Nearest train station: Manorbier
How to get there: Walk along coast path 400m to find metal staircase down to pretty Church Doors cove. At low tide small cave tunnel on right allows access to Skrinkle Haven, via gulley scramble. Find huge vaulted cavern with skylight. At high tide access via 200m swim.

SCOTLAND
The most famous singing sands of the Inner Hebrides are those of Camas Sgiotaig on the beautiful Isle of Eigg, purchased and saved by its community in 1997.

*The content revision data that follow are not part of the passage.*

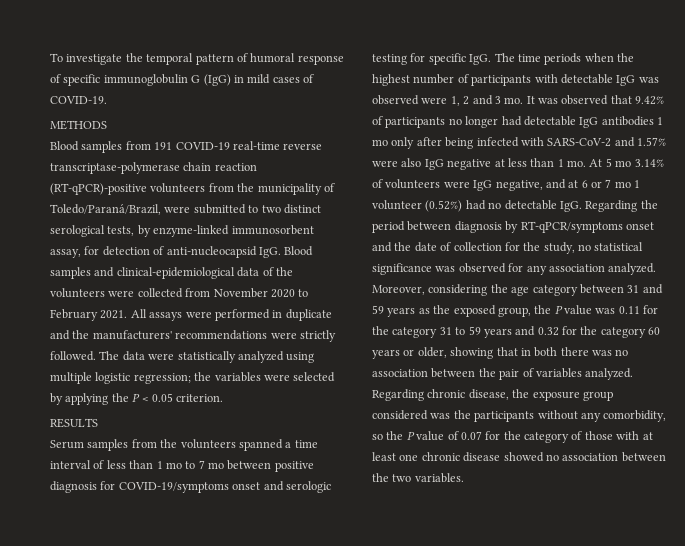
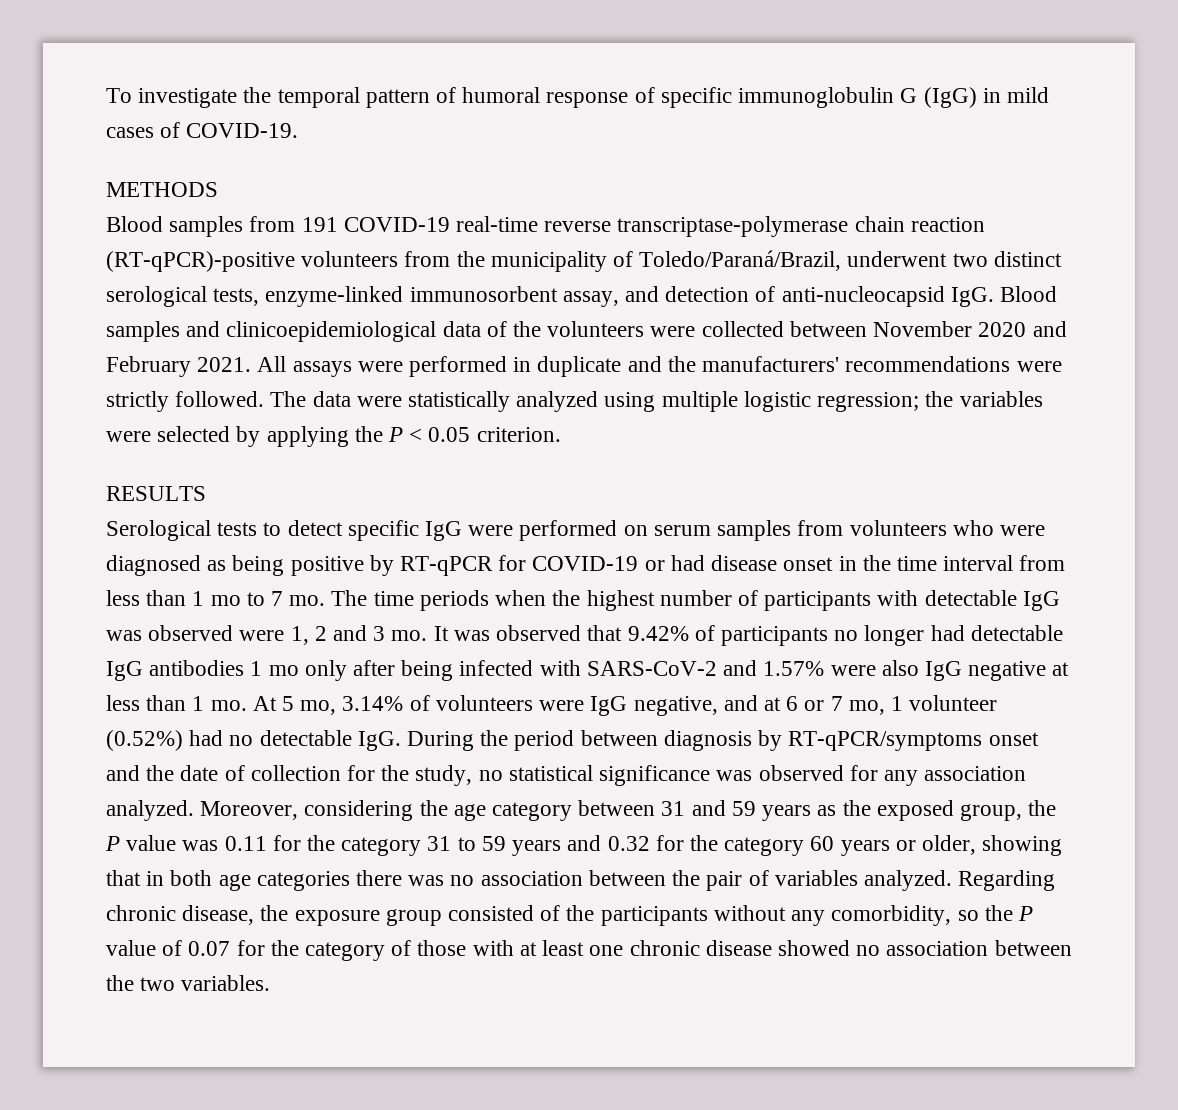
- Blood samples from 191 COVID-19 real-time reverse transcriptase-polymerase chain reaction (RT-qPCR)-positive volunteers from the municipality of Toledo/Paraná/Brazil, were submitted to two distinct serological tests, by enzyme-linked immunosorbent assay, for detection of anti-nucleocapsid IgG. Blood samples and clinical-epidemiological data of the volunteers were collected from November 2020 to February 2021.
+ Blood samples from 191 COVID-19 real-time reverse transcriptase-polymerase chain reaction (RT-qPCR)-positive volunteers from the municipality of Toledo/Paraná/Brazil, underwent two distinct serological tests, enzyme-linked immunosorbent assay, and detection of anti-nucleocapsid IgG. Blood samples and clinicoepidemiological data of the volunteers were collected between November 2020 and February 2021.
- Serum samples from the volunteers spanned a time interval of less than 1 mo to 7 mo between positive diagnosis for COVID-19/symptoms onset and serologic testing for specific IgG. The time periods when the highest number of participants with detectable IgG was observed were 1, 2 and 3 mo.
+ Serological tests to detect specific IgG were performed on serum samples from volunteers who were diagnosed as being positive by RT-qPCR for COVID-19 or had disease onset in the time interval from less than 1 mo to 7 mo. The time periods when the highest number of participants with detectable IgG was observed were 1, 2 and 3 mo.
- At 5 mo 3.14% of volunteers were IgG negative, and at 6 or 7 mo 1 volunteer (0.52%) had no detectable IgG. Regarding the period between diagnosis by RT-qPCR/symptoms onset and the date of collection for the study, no statistical significance was observed for any association analyzed.
+ At 5 mo, 3.14% of volunteers were IgG negative, and at 6 or 7 mo, 1 volunteer (0.52%) had no detectable IgG. During the period between diagnosis by RT-qPCR/symptoms onset and the date of collection for the study, no statistical significance was observed for any association analyzed.
- Moreover, considering the age category between 31 and 59 years as the exposed group, the P value was 0.11 for the category 31 to 59 years and 0.32 for the category 60 years or older, showing that in both there was no association between the pair of variables analyzed.
+ Moreover, considering the age category between 31 and 59 years as the exposed group, the P value was 0.11 for the category 31 to 59 years and 0.32 for the category 60 years or older, showing that in both age categories there was no association between the pair of variables analyzed.
- Regarding chronic disease, the exposure group considered was the participants without any comorbidity, so the P value of 0.07 for the category of those with at least one chronic disease showed no association between the two variables.
+ Regarding chronic disease, the exposure group consisted of the participants without any comorbidity, so the P value of 0.07 for the category of those with at least one chronic disease showed no association between the two variables.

It can be reached by daytrip from Arisaig and there are spectacular views across to the towering 8000-foot peaks of Rum, just 10 miles away. The island consists of the ancient remains of one of many volcanoes that erupted along this coast when the landmasses of Scotland and America were breaking apart. Arisaig is also the first stop for exploring the famous sands of Morar, a string of beaches made famous in the widely acclaimed 1983 film Local Hero. Here you can watch the sun setting over Rum and Skye and experience the magical Northern Lights on summer nights. My favourite swimming cove is the little-known bay to the north, Rubh’ An Achaidh Mhior. Here the headland forms a smooth peninsula with perfect diving ledges. You can also keep walking around and up the magical river estuary of Morar, the shortest river in Britain, to find more white sand, oak groves and caves reaching right down to the water’s edge.

8 SINGING SANDS, EIGG
Great views of Rum, from brilliant Eigg
Nearest Train station: Arisaig, with ferry trip onwards
How to get there: Day trips from Arisaig.